There was a time in the mid-20th century at the height of the Cold War and for many years beyond when every political event in Cuba was watched and analyzed closely by U.S. policy makers and the American public. Geopolitical realities have reduced that need and interest, but it would be a mistake to completely ignore what takes place in the Communist nation that is less than 100 miles from the United States. Directly and indirectly, Cuba still can influence hemispheric and global diplomatic and economic activity.
The just-concluded Communist Party Congress in Havana - the first in 14 years - is a case in point. The event marked the official end of the Fidel Castro era. It did not, however, signal the major changes in government that many in Cuba and elsewhere had hoped to see.
The Congress simply acknowledged fact. Fidel Castro surrendered the Cuban presidency and effective leadership of the Communist party in 2008 because of ill health, and that Raul Castro, his brother, assumed both posts. The conclave did provide a stage for Raul Castro to unveil his plans for the future in a more than two-hour talk. Unfortunately, the speech suggests that little will change anytime soon.
Raul Castro's elevation required a replacement in the party's No. 2 post. It went to a hard-liner, a longtime supporter of the Castros. The No. 3 post went to someone with similar credentials. There were, in fact, few new faces on the new governing council.
Most appointees are in their 70s and 80s and have been associated with Fidel and Raul Castro since the early days of the revolution. They likely will support the status quo rather than a progressive agenda.
There is a possibility, though, that failure to include younger leaders with more progressive outlooks could lead to unrest in Cuba.
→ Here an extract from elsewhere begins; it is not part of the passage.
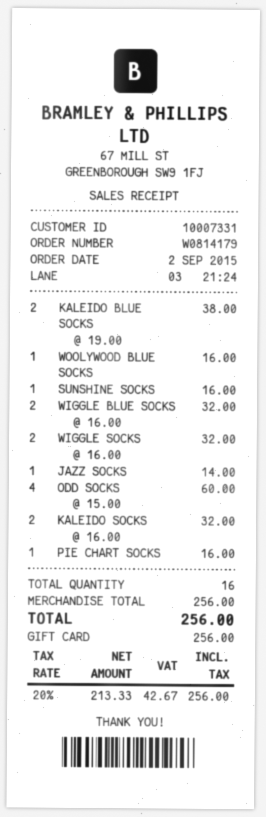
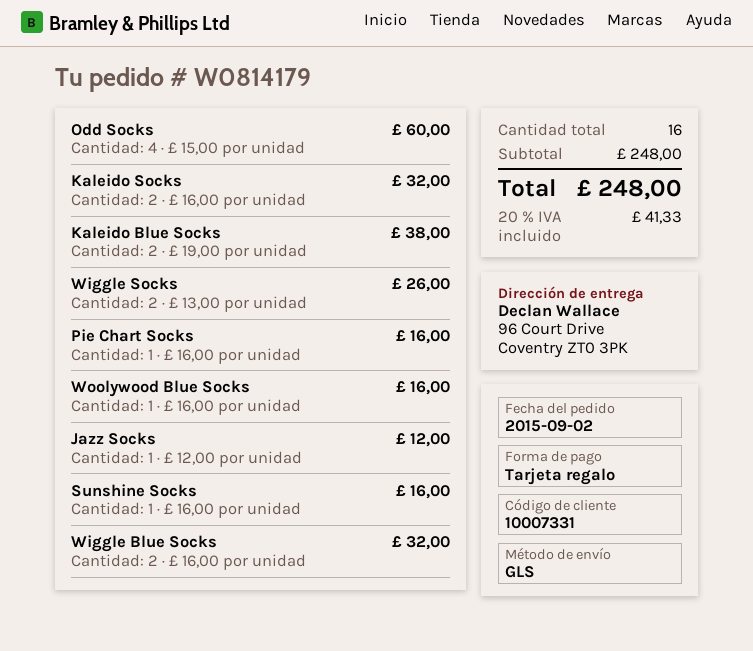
WIGGLE SOCKS: 2 x 16.00 = 32.00 -> 2 x 13.00 = 26.00
JAZZ SOCKS: 1 x 14.00 = 14.00 -> 1 x 12.00 = 12.00
subtotal: 256.00 -> 248.00
tax: 20% = 42.67 -> 20% = 41.33
total: 256.00 -> 248.00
If that proves the case, repercussions could ripple throughout the Americas, especially if it prompts waves of Cubans to leave the island to seek freedom and security in nations - including the United States - that are ill-prepared to deal with a massive influx of refugees.
Raul Castro did hint at change. He talked about more "democratic" debate and publicly endorsed a series of economic reforms, though he was careful not to reveal what any of the latter might include. Those familiar with party workings suggest the reforms might include permission to buy and sell private property, which has been forbidden, an easing of restrictions on small businesses and a sharp reduction in government payrolls. There's no way to confirm any of that.
Indeed, as one respected analyst quickly noted, appointment of the new party leaders was done in secret and the economic program remains mostly secret - despite all the talk of "democratic changes" and more openness. It is, it seems, business as usual, with Cubans and the world community left to decide on the basis of scanty information whether the promises of change and reform are rhetoric or reality.